Writing isn’t brain surgery, but it’s rare when someone adept at the latter is also so accomplished at the former. Searching for meaning and purpose in his life, Kalanithi pursued a doctorate in literature and had felt certain that he wouldn’t enter the field of medicine, in which his father and other members of his family excelled. “But I couldn’t let go of the question,” he writes, after realizing that his goals “didn’t quite fit in an English department.” “Where did biology, morality, literature and philosophy intersect?” So he decided to set aside his doctoral dissertation and belatedly prepare for medical school, which “would allow me a chance to find answers that are not in books, to find a different sort of sublime, to forge relationships with the suffering, and to keep following the question of what makes human life meaningful, even in the face of death and decay.” The author’s empathy undoubtedly made him an exceptional doctor, and the precision of his prose—as well as the moral purpose underscoring it—suggests that he could have written a good book on any subject he chose.
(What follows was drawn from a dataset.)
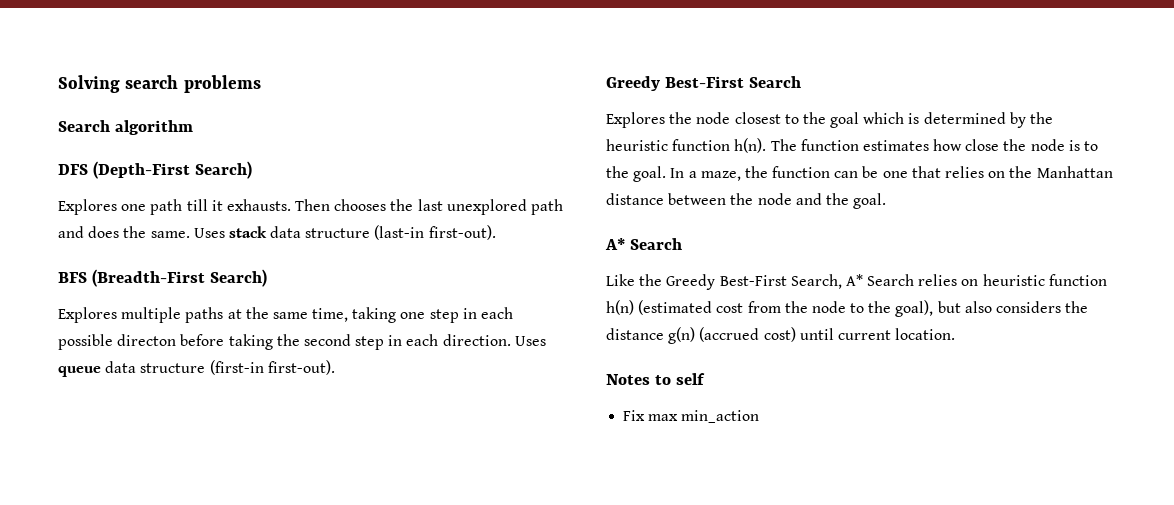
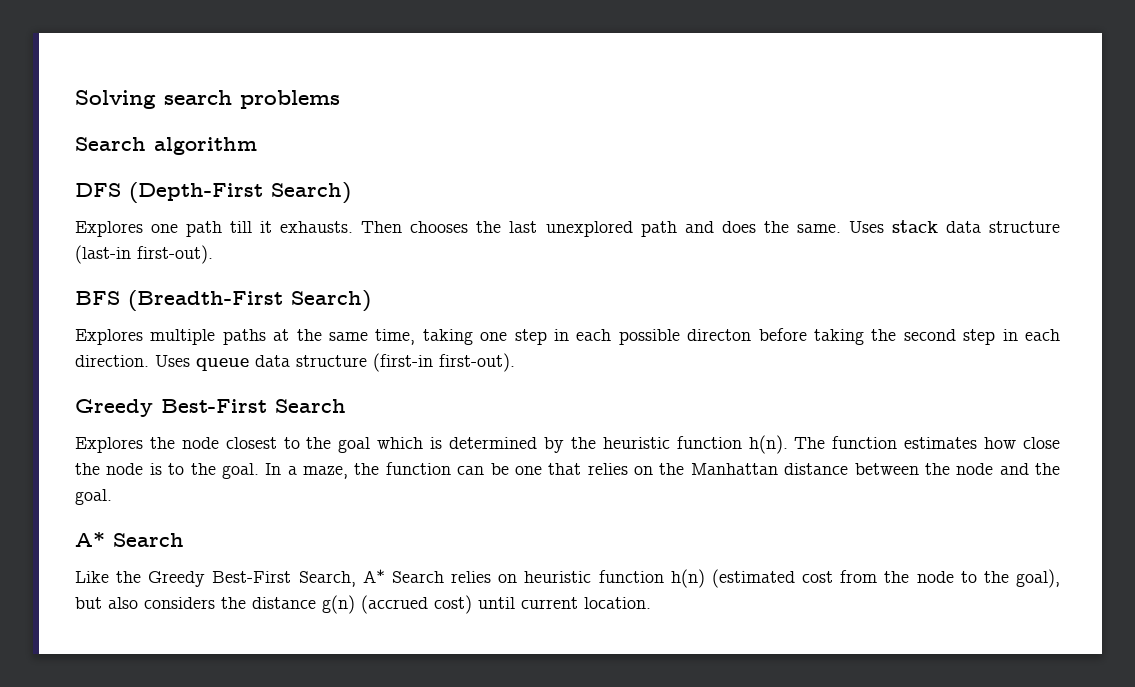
- Notes to self
- Fix max min_action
Part of what makes this book so essential is the fact that it was written under a death sentence following the diagnosis that upended his life, just as he was preparing to end his residency and attract offers at the top of his profession. Kalanithi learned he might have 10 years to live or perhaps five. Should he return to neurosurgery (he could and did), or should he write (he also did)? Should he and his wife have a baby? They did, eight months before he died, which was less than two years after the original diagnosis. “The fact of death is unsettling,” he understates. “Yet there is no other way to live.”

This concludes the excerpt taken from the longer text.